Начало в предыдущей публикации
После третьей рюмки (караул, что деется) Люба смогла отвечать на Костины вопросы, улыбаться, не краснея и смотреть ему в глаза. А тот и не пьянел вовсе, сыпал забавными институтскими историями, хохотал, осыпал своих соседок комплиментами и подливал, подливал водку. За-за-за-раз-за!
Дядя Володя потыкал по кнопкам двух кассетного магнитофона, чертыхаясь под нос. И вдруг зазвучала та самая мелодия, под которую в стране народ насочинял, наверное, целый миллион детей. Энигма. Музыка лилась из динамиков, и чудесные голоса Григорианского хора заставляли Любино сердце колотиться еще быстрее. Костя протянул руку и пригласил на танец. Странный танец, как в «Технологии». Он положил ей руку на талию и увлек за собой. Все! Больше никого вокруг. Только он и она. Где-то там гости, где-то сверлит их спины злым взглядом Ленка… Плевать. Они улетали все выше, и выше… пока дядя Володя, диджей недоделанный, не врубил «Ненси». А эту группу Люба терпеть ненавидела.

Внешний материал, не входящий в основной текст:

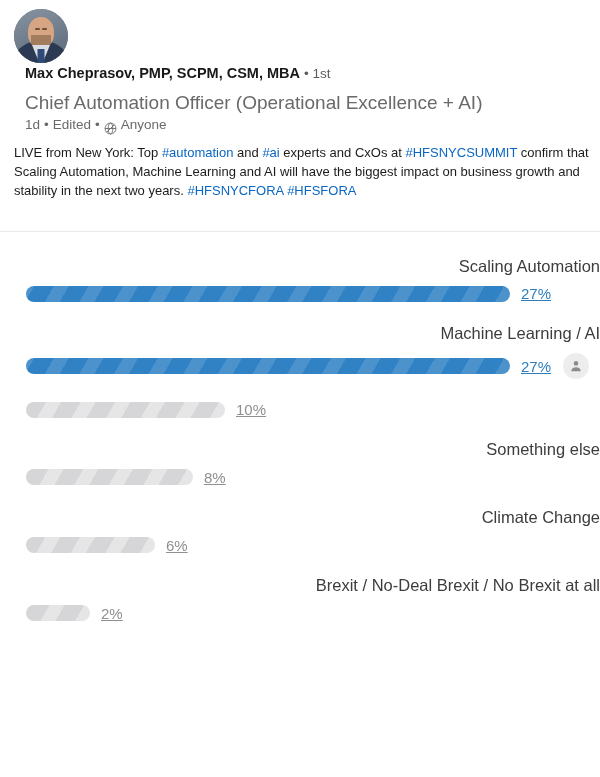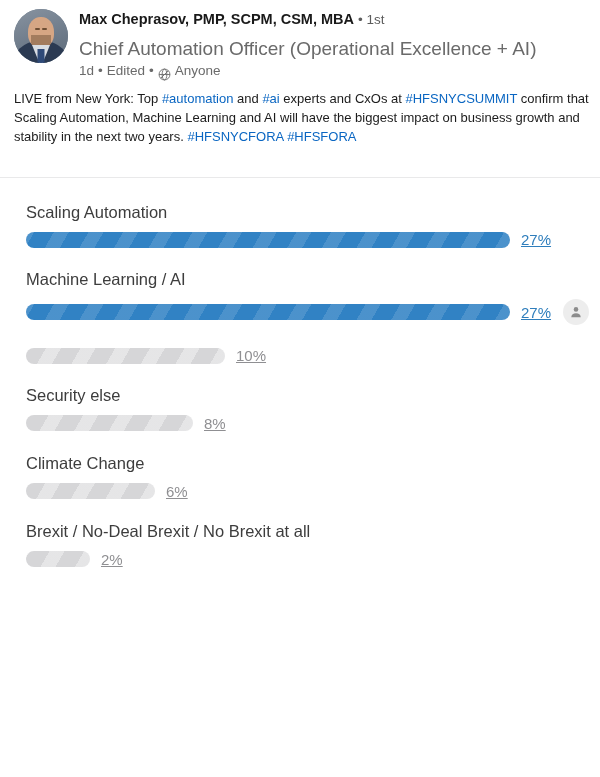--- a/index.html
+++ b/index.html
@@ -14,20 +14,21 @@
     color: #191919;
     overflow: hidden;
     position: relative;
   }
 
   
   .post-header {
     display: flex;
     align-items: flex-start;
     padding: 9px 0 0 14px;
+    flex-direction: column;
   }
   .avatar {
     width: 54px;
     height: 54px;
     border-radius: 50%;
     flex: 0 0 54px;
     overflow: hidden;
     position: relative;
     background: #6b7b8c;
   }
@@ -148,20 +149,21 @@
 
   .divider {
     height: 1px;
     background: #e9e9ea;
     margin: 30px 0 0 0;
   }
 
   
   .poll {
     padding: 25px 0 0 26px;
+    text-align: right;
   }
   .poll-row { margin-bottom: 22px; }
   .poll-row:last-child { margin-bottom: 0; }
 
   .poll-label {
     font-size: 16.5px;
     color: #3d3d3d;
     line-height: 1.2;
     margin-bottom: 9px;
     white-space: nowrap;
@@ -286,21 +288,21 @@
         </span>
       </div>
     </div>
     <div class="poll-row">
       <div class="bar-line">
         <div class="bar plain" style="width: 199px;"></div>
         <span class="pct plain">10%</span>
       </div>
     </div>
     <div class="poll-row">
-      <div class="poll-label">Security else</div>
+      <div class="poll-label">Something else</div>
       <div class="bar-line">
         <div class="bar plain" style="width: 167px;"></div>
         <span class="pct plain">8%</span>
       </div>
     </div>
     <div class="poll-row">
       <div class="poll-label">Climate Change</div>
       <div class="bar-line">
         <div class="bar plain" style="width: 129px;"></div>
         <span class="pct plain">6%</span>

А потом тетя Маша, разгоряченная «Дымом сигарет с ментолом» вырвала Костю у Любы, обхватила его плечи и прижалась в танце как к родному. Пока москвич ювелирно вел свою громоздкую партнершу, Ленка присела к Любе поближе и предложила еще по одной.
— Не, я пас, — отказалась Люба.
— Ой, какие на тебе колготки! Ленка двумя пальчиками ущипнула тонкую лайкру, и… та не выдержала, с нежным, едва слышным треском превратилась в жирную стрелу!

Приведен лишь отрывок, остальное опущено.